*** INFORMATION SUPPLIED ***
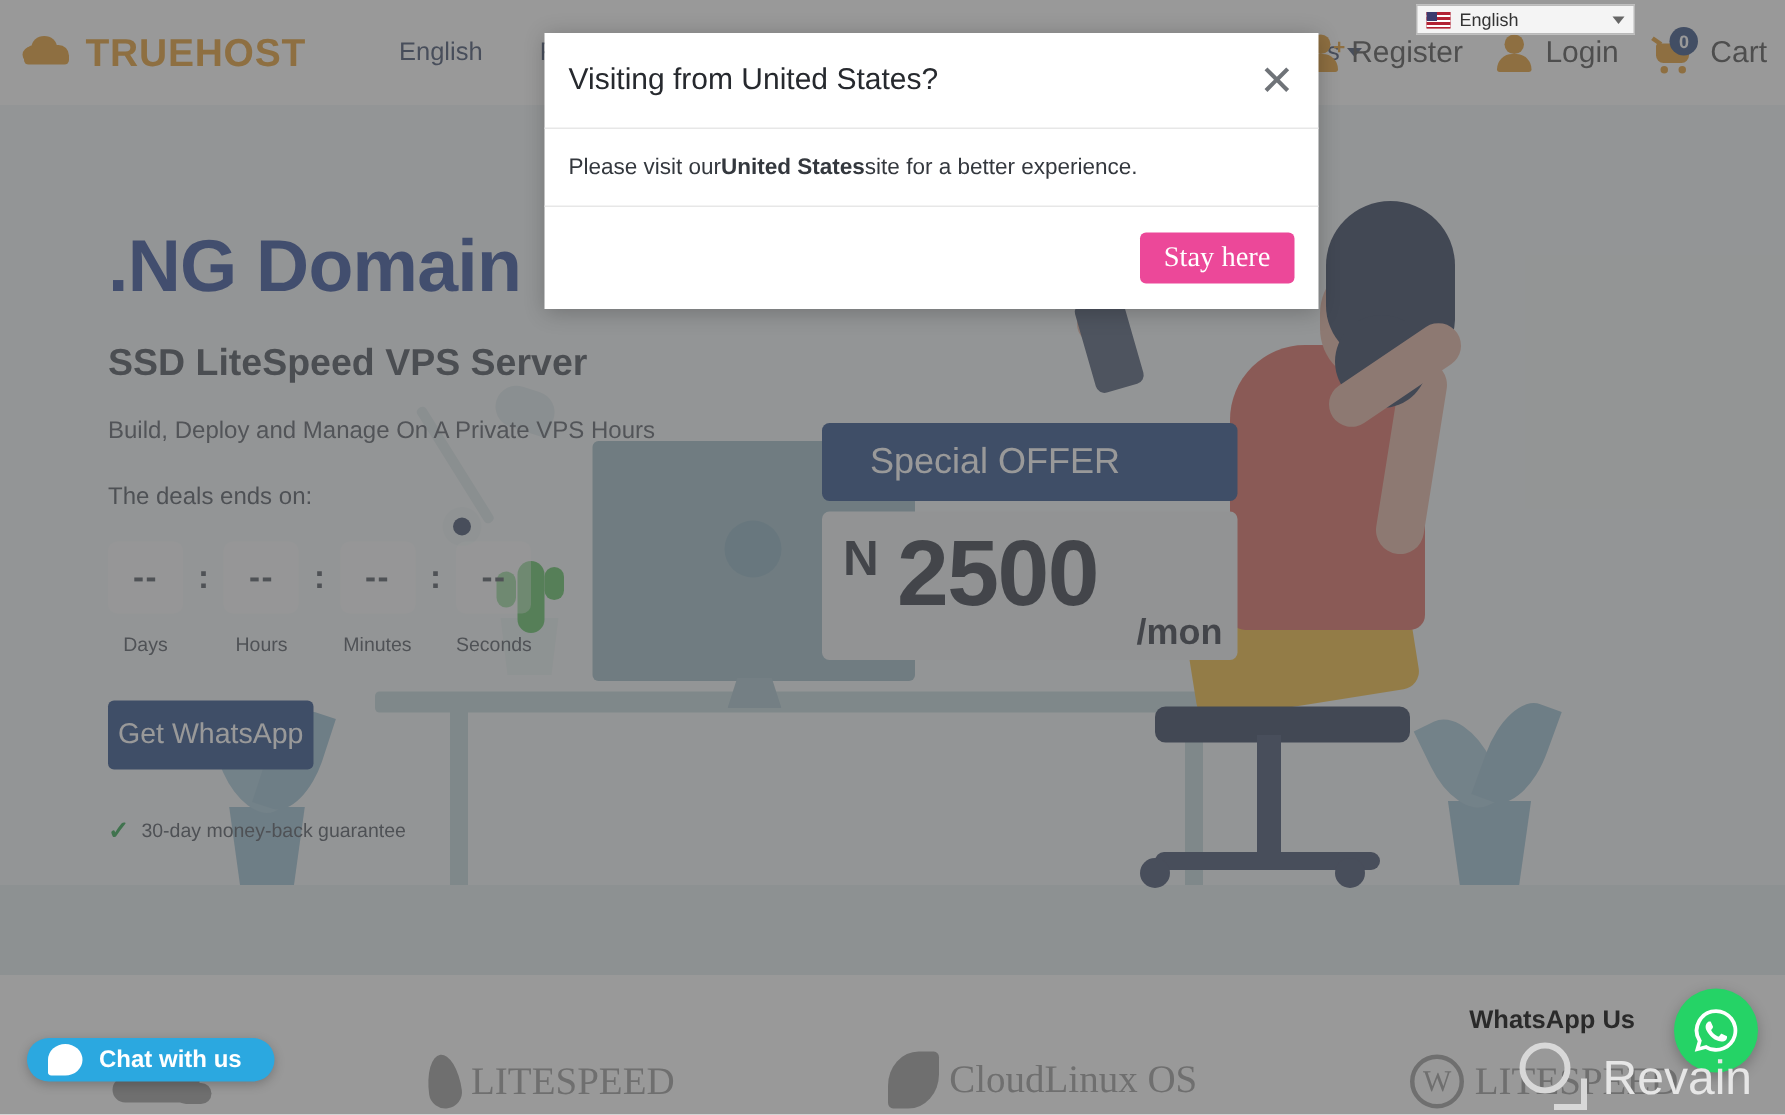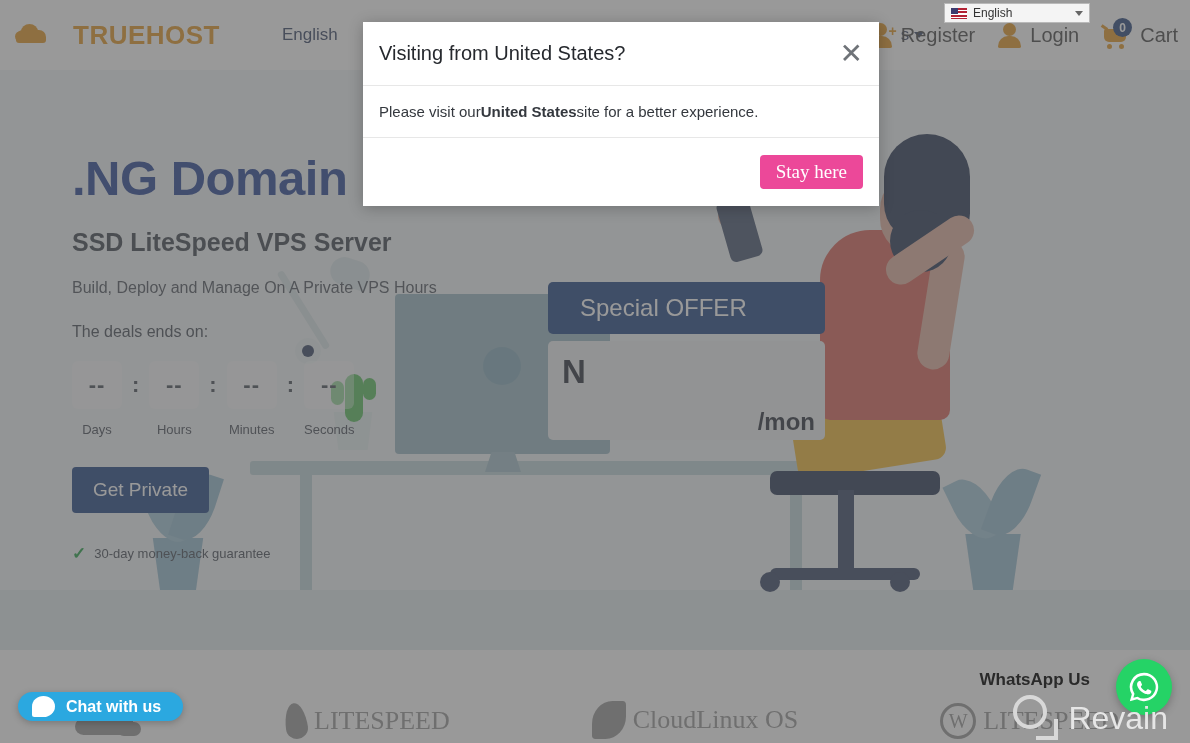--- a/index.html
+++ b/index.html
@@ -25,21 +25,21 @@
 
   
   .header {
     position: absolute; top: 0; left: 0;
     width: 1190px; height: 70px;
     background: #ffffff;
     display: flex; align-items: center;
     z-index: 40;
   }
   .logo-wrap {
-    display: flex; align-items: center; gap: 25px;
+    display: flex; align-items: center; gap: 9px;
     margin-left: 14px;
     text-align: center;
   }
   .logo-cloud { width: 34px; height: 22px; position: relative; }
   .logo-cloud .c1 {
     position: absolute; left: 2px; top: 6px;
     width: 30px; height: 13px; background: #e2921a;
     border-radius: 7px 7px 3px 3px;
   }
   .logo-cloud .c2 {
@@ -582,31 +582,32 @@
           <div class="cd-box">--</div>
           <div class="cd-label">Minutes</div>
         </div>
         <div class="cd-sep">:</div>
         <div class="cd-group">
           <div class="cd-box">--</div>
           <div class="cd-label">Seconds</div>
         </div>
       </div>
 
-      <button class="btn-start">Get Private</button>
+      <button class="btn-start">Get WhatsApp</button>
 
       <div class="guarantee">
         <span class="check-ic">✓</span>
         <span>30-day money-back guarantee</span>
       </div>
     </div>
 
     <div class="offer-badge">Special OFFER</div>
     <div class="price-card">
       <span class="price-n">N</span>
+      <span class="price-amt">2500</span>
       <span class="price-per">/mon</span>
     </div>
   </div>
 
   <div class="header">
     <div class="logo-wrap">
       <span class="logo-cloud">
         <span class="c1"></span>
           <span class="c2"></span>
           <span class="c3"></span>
*** End of INFORMATION SUPPLIED ***
WHAT YOU SHOULD DO: What is needed here is each line above set down word for word, minus the images.

WRITTEN RESPONSE:
--- a/index.html
+++ b/index.html
@@ -25,21 +25,21 @@
 
   
   .header {
     position: absolute; top: 0; left: 0;
     width: 1190px; height: 70px;
     background: #ffffff;
     display: flex; align-items: center;
     z-index: 40;
   }
   .logo-wrap {
-    display: flex; align-items: center; gap: 25px;
+    display: flex; align-items: center; gap: 9px;
     margin-left: 14px;
     text-align: center;
   }
   .logo-cloud { width: 34px; height: 22px; position: relative; }
   .logo-cloud .c1 {
     position: absolute; left: 2px; top: 6px;
     width: 30px; height: 13px; background: #e2921a;
     border-radius: 7px 7px 3px 3px;
   }
   .logo-cloud .c2 {
@@ -582,31 +582,32 @@
           <div class="cd-box">--</div>
           <div class="cd-label">Minutes</div>
         </div>
         <div class="cd-sep">:</div>
         <div class="cd-group">
           <div class="cd-box">--</div>
           <div class="cd-label">Seconds</div>
         </div>
       </div>
 
-      <button class="btn-start">Get Private</button>
+      <button class="btn-start">Get WhatsApp</button>
 
       <div class="guarantee">
         <span class="check-ic">✓</span>
         <span>30-day money-back guarantee</span>
       </div>
     </div>
 
     <div class="offer-badge">Special OFFER</div>
     <div class="price-card">
       <span class="price-n">N</span>
+      <span class="price-amt">2500</span>
       <span class="price-per">/mon</span>
     </div>
   </div>
 
   <div class="header">
     <div class="logo-wrap">
       <span class="logo-cloud">
         <span class="c1"></span>
           <span class="c2"></span>
           <span class="c3"></span>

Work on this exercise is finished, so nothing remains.